I’d designed my ramp carefully, accounting for the distance between the front and rear axle. When I hit it, my forward motion was gradually changed into upward momentum.
The impact was anything but smooth, but it didn’t stop me. Hell no. I was a bat out of hell — on lawnmower wheels.
I remember the front of the kart leaving the edge of the ramp and could feel the precise moment in my ass when the back wheels left. I was goddamn airborne!
Twenty feet? Fifty? It felt like I was jumping the Grand Canyon.
Yes, when I went back to measure how far I’d gone, there were clear indentations only 29.5 inches from the ramp to where my rear wheels actually landed back on Earth. But don’t tell me I didn’t make a giant leap.
The landing was just the beginning. While the ramp was at the edge of the pavement, the hill still continued down through the Montgomery family backyard.
I slid down their green lawn picking up even more speed.

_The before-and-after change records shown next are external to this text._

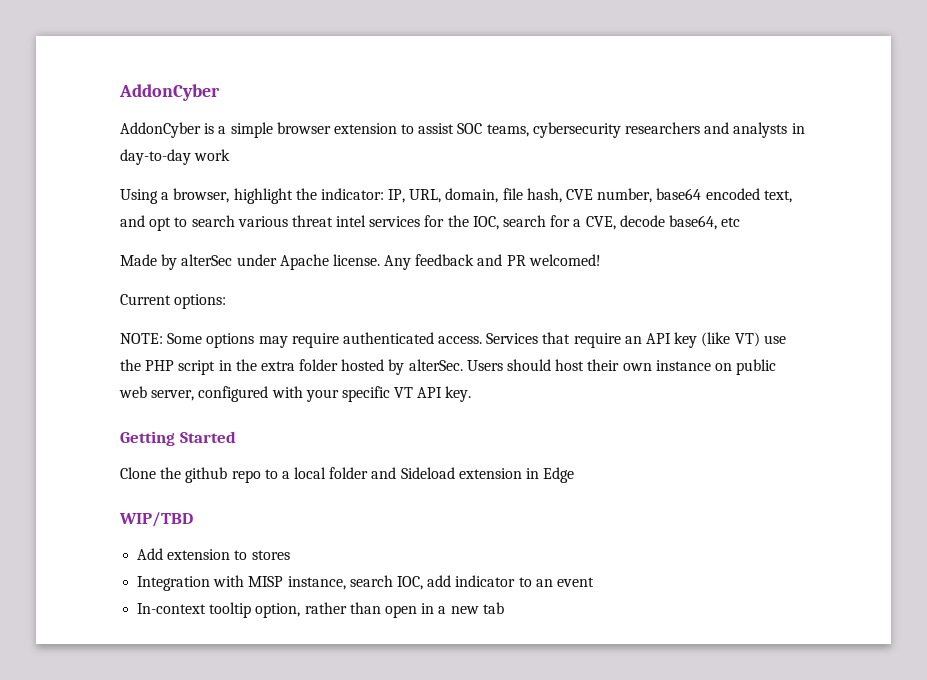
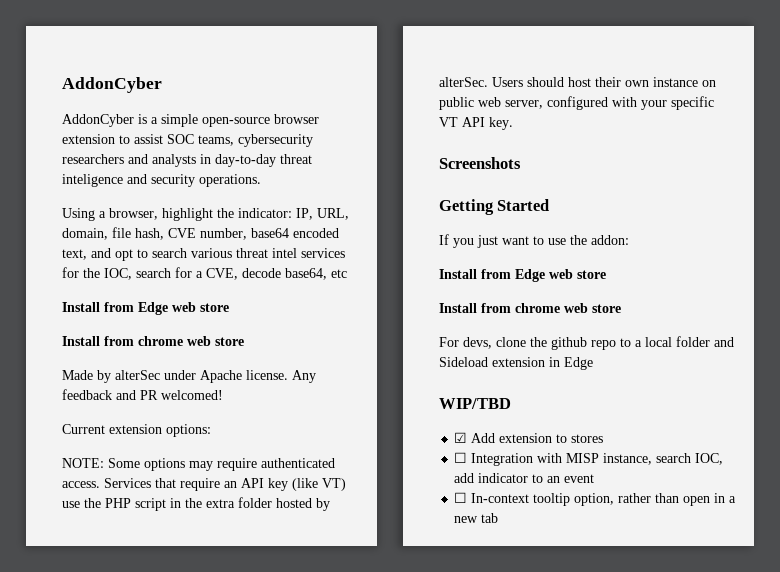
- AddonCyber is a simple browser extension to assist SOC teams, cybersecurity researchers and analysts in day-to-day work
+ AddonCyber is a simple open-source browser extension to assist SOC teams, cybersecurity researchers and analysts in day-to-day threat inteligence and security operations.
  Using a browser, highlight the indicator: IP, URL, domain, file hash, CVE number, base64 encoded text, and opt to search various threat intel services for the IOC, search for a CVE, decode base64, etc
+ Install from Edge web store
+ Install from chrome web store
- Current options:
+ Current extension options:
+ Screenshots
- Clone the github repo to a local folder and Sideload extension in Edge
+ If you just want to use the addon:
+ Install from Edge web store
+ Install from chrome web store
+ For devs, clone the github repo to a local folder and Sideload extension in Edge
- Add extension to stores
+ ☑ Add extension to stores
- Integration with MISP instance, search IOC, add indicator to an event
+ ☐ Integration with MISP instance, search IOC, add indicator to an event
- In-context tooltip option, rather than open in a new tab
+ ☐ In-context tooltip option, rather than open in a new tab

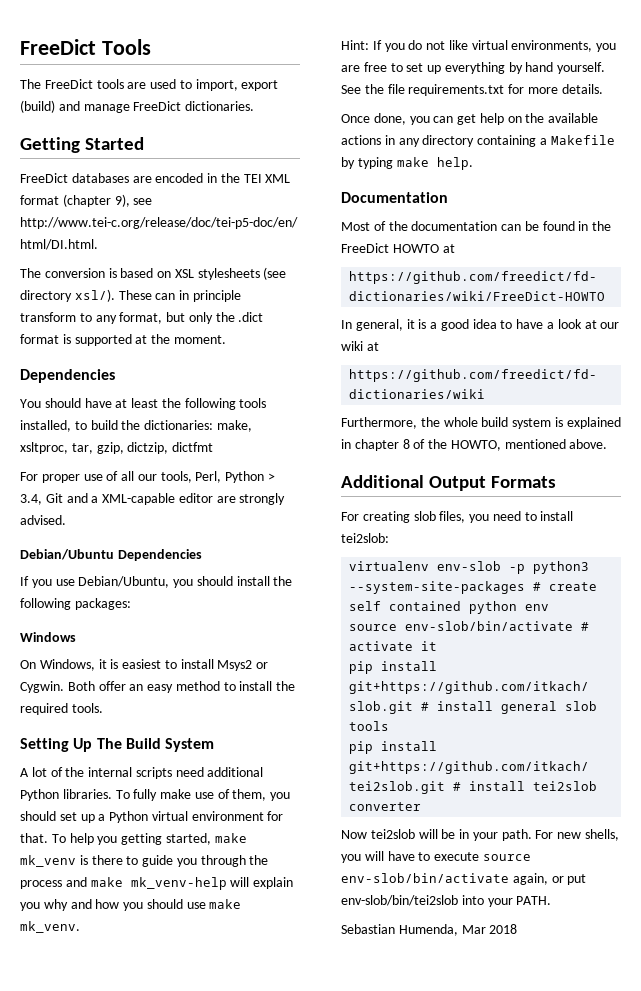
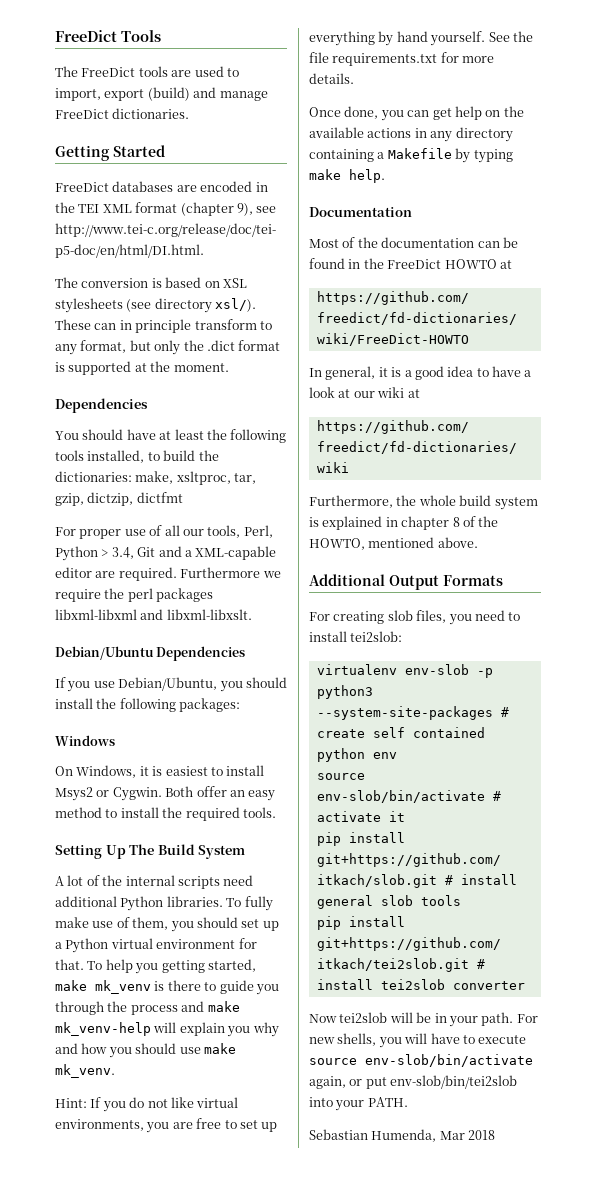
- For proper use of all our tools, Perl, Python > 3.4, Git and a XML-capable editor are strongly advised.
+ For proper use of all our tools, Perl, Python > 3.4, Git and a XML-capable editor are required. Furthermore we require the perl packages libxml-libxml and libxml-libxslt.

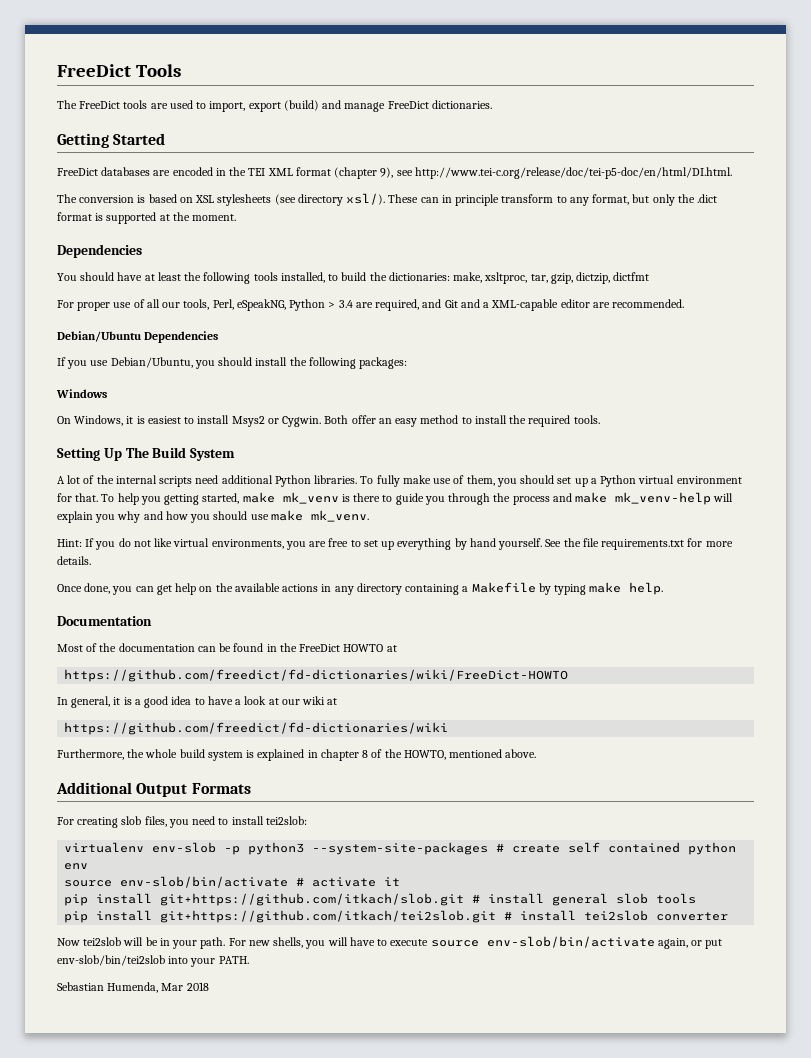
- For proper use of all our tools, Perl, Python > 3.4, Git and a XML-capable editor are required. Furthermore we require the perl packages libxml-libxml and libxml-libxslt.
+ For proper use of all our tools, Perl, eSpeakNG, Python > 3.4 are required, and Git and a XML-capable editor are recommended.

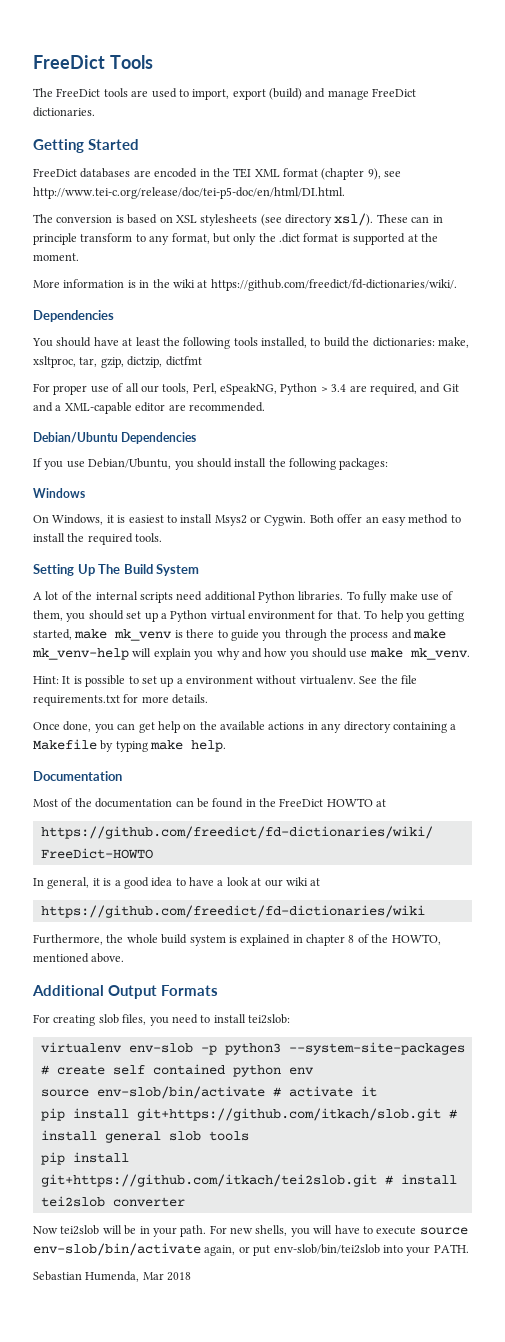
+ More information is in the wiki at https://github.com/freedict/fd-dictionaries/wiki/.
- Hint: If you do not like virtual environments, you are free to set up everything by hand yourself.
+ Hint: It is possible to set up a environment without virtualenv.

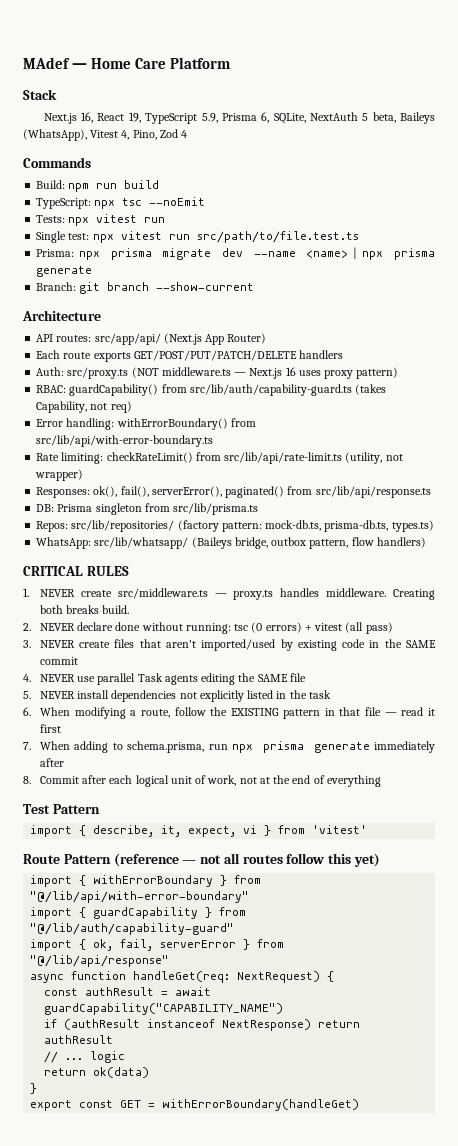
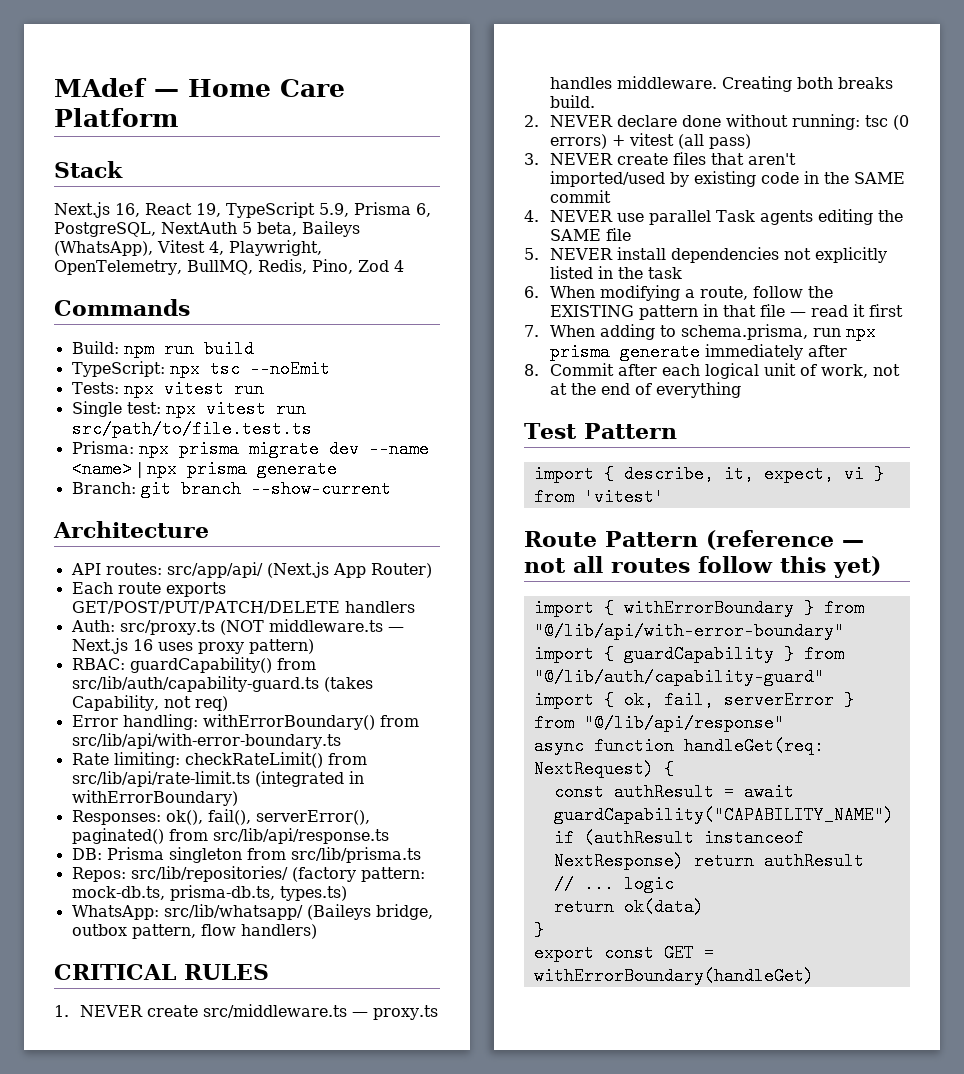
- Next.js 16, React 19, TypeScript 5.9, Prisma 6, SQLite, NextAuth 5 beta, Baileys (WhatsApp), Vitest 4, Pino, Zod 4
+ Next.js 16, React 19, TypeScript 5.9, Prisma 6, PostgreSQL, NextAuth 5 beta, Baileys (WhatsApp), Vitest 4, Playwright, OpenTelemetry, BullMQ, Redis, Pino, Zod 4
- Rate limiting: checkRateLimit() from src/lib/api/rate-limit.ts (utility, not wrapper)
+ Rate limiting: checkRateLimit() from src/lib/api/rate-limit.ts (integrated in withErrorBoundary)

At some point one of my front wheels came lose and the end of the wooden axle dug a furrow into the grass.
Did I come to a stop? No, sir. Davey’s Comit proceeded to spin around as it plummeted down the hill in sideways cartwheels.
Eventually the inertia was too much and I was thrown from my craft.
I pulled my arms in and rolled with it until I came to stop. I laid there, arms stretched out, watching the world spin around me as my inner ear tried to process what the fuck I just went through.
I just stared up at the sky, seeing right through the clouds. Past the blue of the atmosphere and straight into space.
I saw stars, not the dizzy kind that tell you your brain isn’t getting enough oxygen. These were the real ones. Surrounded by planets and asteroids and mysteries.
In my mind’s eye, I was seeing space.
How far did that ramp jump take me?
I couldn’t tell you.
I still haven’t landed.
Three
Aerodynamic
MOTHER OF GOD!!! My heat shield is vibrating so much I think my brain is going to snap from my spine and turn to apple sauce in my skull.
If going down in the Unicorn space capsule last time was like being a penny in a dryer, this is like being a penny in a dryer inside a tilt-a-whirl in a hurricane during an earthquake as the world gets sucked into a black hole.
Heat shield? It’s a goddamn inflatable raft. There’s no top to this thing. I can see damn stars out the side of my visor!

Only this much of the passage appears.